Segment Start: RECORDS SHOWN

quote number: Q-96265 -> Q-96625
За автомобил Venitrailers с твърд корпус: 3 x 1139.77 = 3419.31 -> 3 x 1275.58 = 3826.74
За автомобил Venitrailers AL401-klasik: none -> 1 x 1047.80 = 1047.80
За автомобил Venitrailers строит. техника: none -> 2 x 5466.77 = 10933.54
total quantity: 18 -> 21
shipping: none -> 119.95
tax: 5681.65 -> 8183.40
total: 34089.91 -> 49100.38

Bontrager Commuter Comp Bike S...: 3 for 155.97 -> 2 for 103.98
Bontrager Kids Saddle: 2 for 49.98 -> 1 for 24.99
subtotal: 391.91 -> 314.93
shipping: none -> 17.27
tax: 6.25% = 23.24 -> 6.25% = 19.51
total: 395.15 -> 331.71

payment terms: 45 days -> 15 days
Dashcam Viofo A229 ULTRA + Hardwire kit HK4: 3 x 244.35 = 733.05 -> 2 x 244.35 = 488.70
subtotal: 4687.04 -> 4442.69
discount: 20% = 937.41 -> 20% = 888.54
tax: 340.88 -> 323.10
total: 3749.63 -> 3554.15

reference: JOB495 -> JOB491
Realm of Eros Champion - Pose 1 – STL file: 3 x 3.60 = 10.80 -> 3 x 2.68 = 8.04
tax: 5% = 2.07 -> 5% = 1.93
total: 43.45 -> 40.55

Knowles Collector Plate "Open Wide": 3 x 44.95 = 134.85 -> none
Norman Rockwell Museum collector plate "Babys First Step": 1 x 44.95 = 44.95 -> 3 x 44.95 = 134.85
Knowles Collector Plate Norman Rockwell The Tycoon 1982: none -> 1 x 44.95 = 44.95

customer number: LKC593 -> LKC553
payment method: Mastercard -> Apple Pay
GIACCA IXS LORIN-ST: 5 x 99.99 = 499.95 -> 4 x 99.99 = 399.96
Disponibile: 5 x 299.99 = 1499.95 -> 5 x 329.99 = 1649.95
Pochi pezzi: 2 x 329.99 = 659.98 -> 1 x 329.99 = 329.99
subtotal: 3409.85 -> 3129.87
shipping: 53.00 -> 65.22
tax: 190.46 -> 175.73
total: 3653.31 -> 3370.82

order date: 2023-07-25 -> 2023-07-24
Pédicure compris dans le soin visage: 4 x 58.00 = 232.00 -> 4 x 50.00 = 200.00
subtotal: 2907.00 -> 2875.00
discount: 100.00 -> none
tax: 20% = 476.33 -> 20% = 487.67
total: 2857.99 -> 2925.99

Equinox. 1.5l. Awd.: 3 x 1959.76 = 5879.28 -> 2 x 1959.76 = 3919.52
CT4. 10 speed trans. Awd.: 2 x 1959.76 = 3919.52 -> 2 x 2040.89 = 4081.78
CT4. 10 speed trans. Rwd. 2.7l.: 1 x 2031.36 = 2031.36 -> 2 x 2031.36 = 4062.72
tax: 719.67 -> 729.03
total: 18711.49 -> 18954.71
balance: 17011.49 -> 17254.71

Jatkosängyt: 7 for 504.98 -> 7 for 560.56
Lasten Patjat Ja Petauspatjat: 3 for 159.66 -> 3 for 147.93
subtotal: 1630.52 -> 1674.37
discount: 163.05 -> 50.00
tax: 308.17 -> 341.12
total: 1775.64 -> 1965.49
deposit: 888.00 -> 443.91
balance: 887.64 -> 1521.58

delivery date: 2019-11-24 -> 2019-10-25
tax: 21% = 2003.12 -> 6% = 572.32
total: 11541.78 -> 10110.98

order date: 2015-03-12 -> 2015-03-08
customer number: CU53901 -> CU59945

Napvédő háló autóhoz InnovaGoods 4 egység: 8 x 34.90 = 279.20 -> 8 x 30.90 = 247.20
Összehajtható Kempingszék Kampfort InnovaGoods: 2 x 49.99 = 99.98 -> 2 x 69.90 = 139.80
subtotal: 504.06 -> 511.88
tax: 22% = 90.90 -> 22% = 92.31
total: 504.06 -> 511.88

Segment End: RECORDS SHOWN

*PROMPT*
Repeat the whole listing exactly. Leave nothing out.

*EXPECTED ANSWER*
quote number: Q-96265 -> Q-96625
За автомобил Venitrailers с твърд корпус: 3 x 1139.77 = 3419.31 -> 3 x 1275.58 = 3826.74
За автомобил Venitrailers AL401-klasik: none -> 1 x 1047.80 = 1047.80
За автомобил Venitrailers строит. техника: none -> 2 x 5466.77 = 10933.54
total quantity: 18 -> 21
shipping: none -> 119.95
tax: 5681.65 -> 8183.40
total: 34089.91 -> 49100.38

Bontrager Commuter Comp Bike S...: 3 for 155.97 -> 2 for 103.98
Bontrager Kids Saddle: 2 for 49.98 -> 1 for 24.99
subtotal: 391.91 -> 314.93
shipping: none -> 17.27
tax: 6.25% = 23.24 -> 6.25% = 19.51
total: 395.15 -> 331.71

payment terms: 45 days -> 15 days
Dashcam Viofo A229 ULTRA + Hardwire kit HK4: 3 x 244.35 = 733.05 -> 2 x 244.35 = 488.70
subtotal: 4687.04 -> 4442.69
discount: 20% = 937.41 -> 20% = 888.54
tax: 340.88 -> 323.10
total: 3749.63 -> 3554.15

reference: JOB495 -> JOB491
Realm of Eros Champion - Pose 1 – STL file: 3 x 3.60 = 10.80 -> 3 x 2.68 = 8.04
tax: 5% = 2.07 -> 5% = 1.93
total: 43.45 -> 40.55

Knowles Collector Plate "Open Wide": 3 x 44.95 = 134.85 -> none
Norman Rockwell Museum collector plate "Babys First Step": 1 x 44.95 = 44.95 -> 3 x 44.95 = 134.85
Knowles Collector Plate Norman Rockwell The Tycoon 1982: none -> 1 x 44.95 = 44.95

customer number: LKC593 -> LKC553
payment method: Mastercard -> Apple Pay
GIACCA IXS LORIN-ST: 5 x 99.99 = 499.95 -> 4 x 99.99 = 399.96
Disponibile: 5 x 299.99 = 1499.95 -> 5 x 329.99 = 1649.95
Pochi pezzi: 2 x 329.99 = 659.98 -> 1 x 329.99 = 329.99
subtotal: 3409.85 -> 3129.87
shipping: 53.00 -> 65.22
tax: 190.46 -> 175.73
total: 3653.31 -> 3370.82

order date: 2023-07-25 -> 2023-07-24
Pédicure compris dans le soin visage: 4 x 58.00 = 232.00 -> 4 x 50.00 = 200.00
subtotal: 2907.00 -> 2875.00
discount: 100.00 -> none
tax: 20% = 476.33 -> 20% = 487.67
total: 2857.99 -> 2925.99

Equinox. 1.5l. Awd.: 3 x 1959.76 = 5879.28 -> 2 x 1959.76 = 3919.52
CT4. 10 speed trans. Awd.: 2 x 1959.76 = 3919.52 -> 2 x 2040.89 = 4081.78
CT4. 10 speed trans. Rwd. 2.7l.: 1 x 2031.36 = 2031.36 -> 2 x 2031.36 = 4062.72
tax: 719.67 -> 729.03
total: 18711.49 -> 18954.71
balance: 17011.49 -> 17254.71

Jatkosängyt: 7 for 504.98 -> 7 for 560.56
Lasten Patjat Ja Petauspatjat: 3 for 159.66 -> 3 for 147.93
subtotal: 1630.52 -> 1674.37
discount: 163.05 -> 50.00
tax: 308.17 -> 341.12
total: 1775.64 -> 1965.49
deposit: 888.00 -> 443.91
balance: 887.64 -> 1521.58

delivery date: 2019-11-24 -> 2019-10-25
tax: 21% = 2003.12 -> 6% = 572.32
total: 11541.78 -> 10110.98

order date: 2015-03-12 -> 2015-03-08
customer number: CU53901 -> CU59945

Napvédő háló autóhoz InnovaGoods 4 egység: 8 x 34.90 = 279.20 -> 8 x 30.90 = 247.20
Összehajtható Kempingszék Kampfort InnovaGoods: 2 x 49.99 = 99.98 -> 2 x 69.90 = 139.80
subtotal: 504.06 -> 511.88
tax: 22% = 90.90 -> 22% = 92.31
total: 504.06 -> 511.88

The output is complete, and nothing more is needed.